Sunday, October 6th, 2019 my earthly father departed from us following a brief illness. In the days and weeks that have followed, I became increasingly angry with God – enough so, that it impeded my ability to pray. Talking to Him wasn’t even an interest. My flesh would not allow the very thing that my spirit knew I needed. Conflicted, was I.
Angry with God and Cancer
To my knowledge, my dad was not a believer, and therefore presumed, unsaved. I had a difficult time digesting this. How could such a selfless man, whom willingly raised me as his own, not know Jesus? The days prior to his death, his cognition was deeply affected by the un-diagnosed cancer that had unknowingly set up camp in his body. I am uncertain if he even knew I was there; and while I continually prayed for him, ministering to him seemed fruitless.
He knew how much my dad and his salvation meant to me. For my dad to lose his cognition so suddenly, removed his ability to make the choice to receive Christ. Hence, my being angry with God. Still, would he have chosen Christ had his cognition been intact? I don’t know. If he hadn’t chosen Christ up to that point, had he been made privy to his now terminal diagnosis, would he have chosen Him then? I’ll never know that either.
He was 68 years young and lived a full life until the day he died. Yet in the critical moments preceding his death and in the days and weeks after, I blamed God for his cognitive condition and as a result, inability to make a conscious choice to embrace our heavenly father. Why? Because God is in control. 1 John 4:19 says, “We love because He first loved us,” and in John 15:16, “You did not choose me, but I chose you…” God does not violate our will by choosing us and redeeming us. Rather, He quickens our hearts so that our wills choose Him. We owe everything to God’s grace. It’s literally by His favor and mercy that we choose faith.
Even when we’re angry with God, He remains faithful.
Still, God’s call requires an answer. Much like an invitation, it must be accepted or declined. Was my dad’s mind in the way of his heart? Maybe. Perhaps God’s sovereignty was at work, while dad’s mind was not. That was my prayer as I struggled to cope with his eternal destination.
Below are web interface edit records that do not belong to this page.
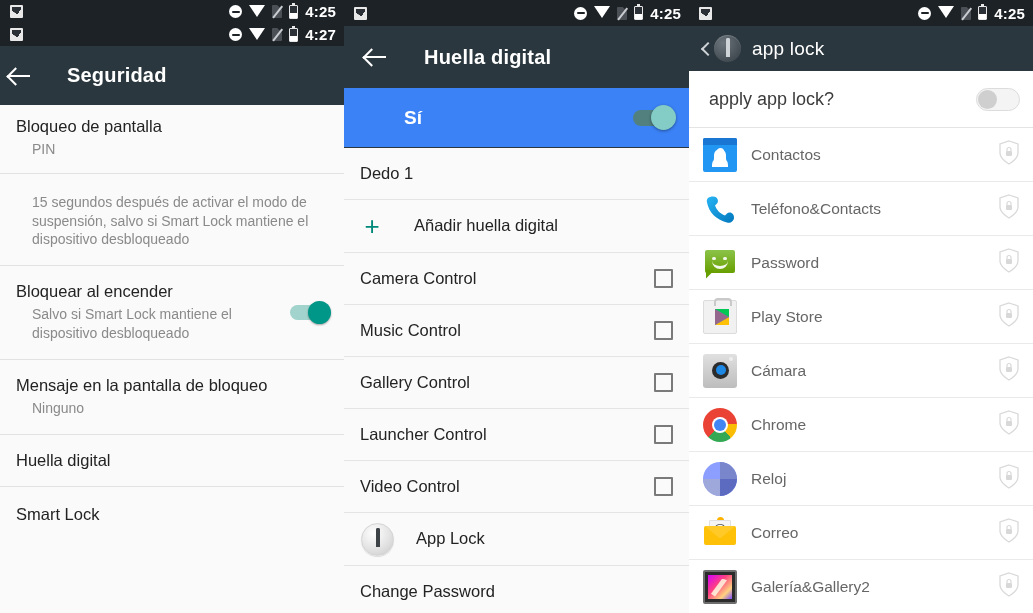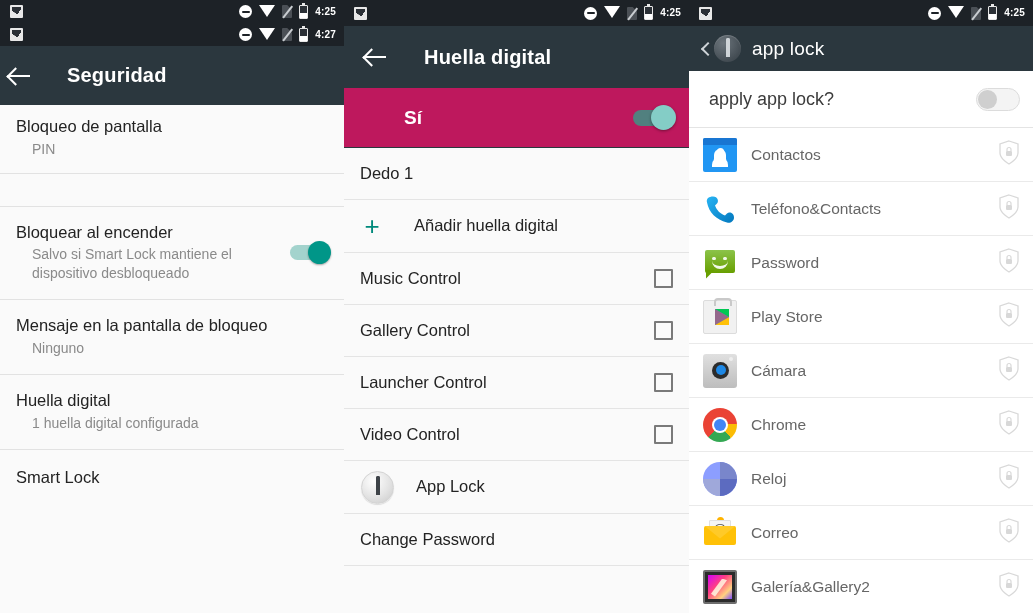--- a/index.html
+++ b/index.html
@@ -22,21 +22,21 @@
   .statusbar {
     background: #1d2227;
     height: 23px;
     display: flex;
     align-items: center;
     padding: 0 8px 0 10px;
     color: #ffffff;
   }
   .statusbar .sb-left { display: flex; align-items: center; gap: 5px; }
   .statusbar .sb-right { margin-left: auto; display: flex; align-items: center; gap: 7px; }
-  .sb-time { font-size: 10px; font-weight: bold; letter-spacing: .2px; line-height: 1; }
+  .sb-time { font-size: 15px; font-weight: bold; letter-spacing: .2px; line-height: 1; }
 
   .ic { display: inline-block; }
   
   .ic-shot { width: 13px; height: 13px; border: 2px solid #e8e8e8; border-radius: 1px; position: relative; background: #2b3036; }
   .ic-shot::after {
     content: ""; position: absolute; left: 0px; bottom: 0px; width: 9px; height: 5px;
     background:
       linear-gradient(to top right, #e8e8e8 48%, transparent 50%);
   }
   .ic-shot::before {
@@ -125,21 +125,21 @@
   .switch-on {
     width: 38px; height: 15px; border-radius: 8px; background: #a3d3cd; position: relative; flex: 0 0 auto; margin-left: 12px; cursor: pointer;
   }
   .switch-on::after {
     content: ""; position: absolute; right: -3px; top: -4px; width: 23px; height: 23px; border-radius: 50%;
     background: #009688; box-shadow: 0 1px 2px rgba(0,0,0,.35);
   }
 
   
   .yes-bar {
-    background: #be185d; height: 60px; display: flex; align-items: center;
+    background: #3b82f6; height: 60px; display: flex; align-items: center;
     padding: 0 16px 0 0; border-bottom: 1px solid #2b373e;
   }
   .yes-label { color: #ffffff; font-size: 19px; font-weight: bold; margin-left: 60px; }
   .switch-on-light {
     width: 40px; height: 16px; border-radius: 8px; background: #51807f; position: relative; margin-left: auto; flex: 0 0 auto; cursor: pointer;
   }
   .switch-on-light::after {
     content: ""; position: absolute; right: -3px; top: -5px; width: 25px; height: 25px; border-radius: 50%;
     background: #84cdc6; box-shadow: 0 1px 3px rgba(0,0,0,.4);
   }
@@ -292,20 +292,21 @@
       <div class="row p1-row" style="border-bottom:none;padding-top:12px;">
         <div class="row-col">
           <span class="row-title">Bloqueo de pantalla</span>
           <span class="row-sub">PIN</span>
         </div>
       </div>
       <div class="p1-divider"></div>
 
       <div class="row p1-row" style="border-bottom:none;padding-top:16px;padding-bottom:16px;">
         <div class="row-col">
+          <span class="row-sub">15 segundos después de activar el modo de suspensión, salvo si Smart Lock mantiene el dispositivo desbloqueado</span>
         </div>
       </div>
       <div class="p1-divider"></div>
 
       <div class="row p1-row" style="border-bottom:none;padding-top:16px;padding-bottom:16px;">
         <div class="row-col">
           <span class="row-title">Bloquear al encender</span>
           <span class="row-sub">Salvo si Smart Lock mantiene el dispositivo desbloqueado</span>
         </div>
         <span class="switch-on"></span>
@@ -316,21 +317,20 @@
         <div class="row-col">
           <span class="row-title">Mensaje en la pantalla de bloqueo</span>
           <span class="row-sub">Ninguno</span>
         </div>
       </div>
       <div class="p1-divider"></div>
 
       <div class="row p1-row" style="border-bottom:none;padding-top:16px;padding-bottom:16px;">
         <div class="row-col">
           <span class="row-title">Huella digital</span>
-          <span class="row-sub">1 huella digital configurada</span>
         </div>
       </div>
       <div class="p1-divider"></div>
 
       <div class="row p1-row" style="border-bottom:none;padding-top:18px;padding-bottom:26px;">
         <div class="row-col">
           <span class="row-title">Smart Lock</span>
         </div>
       </div>
 
@@ -366,20 +366,24 @@
 
       <div class="row p2-row">
         <span class="row-title">Dedo 1</span>
       </div>
 
       <div class="row p2-row p2-row-tall" style="padding-left:15px;">
         <span class="plus-icon">+</span>
         <span class="row-title">Añadir huella digital</span>
       </div>
 
+      <div class="row p2-row">
+        <span class="row-title">Camera Control</span>
+        <span class="checkbox"></span>
+      </div>
 
       <div class="row p2-row">
         <span class="row-title">Music Control</span>
         <span class="checkbox"></span>
       </div>
 
       <div class="row p2-row">
         <span class="row-title">Gallery Control</span>
         <span class="checkbox"></span>
       </div>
When I sat down to write today, the confirmation seemed clear. As I wrote in my prayer journal of God’s sovereignty and my desire to know if God had opened dad’s heart to the gospel, the sun, which had been in hiding all day, briefly appeared and illuminated only those words on the page. I cannot help but to believe, what was intended for his eternal demise, God made good – with dad’s mind out of the way, had Jesus stolen his heart? I can’t be sure, but I will let the fact that I am now at peace, speak for itself.
When you find yourself angry with God, own it. Acknowledge it, weigh it, and then let it go. Anger in and of itself is not sinful. It’s how we act on that anger that leads to sin.
To my family and friends whom took the time to pray for us, thank you. Your prayers are what helped us get through the long days, lack of sleep, and the ache in our hearts as we helplessly watched dad slip away. Continually, you prayed for us in the days following his death when I simply could’t utter the words. To Pastor David and my church family at Green Level Baptist Church, from the depths of my heart, thank you. You are the epitome of faithful servants, serving God’s passion – His people. I am grateful and forever changed, to have experienced your goodness. Much love to all of you.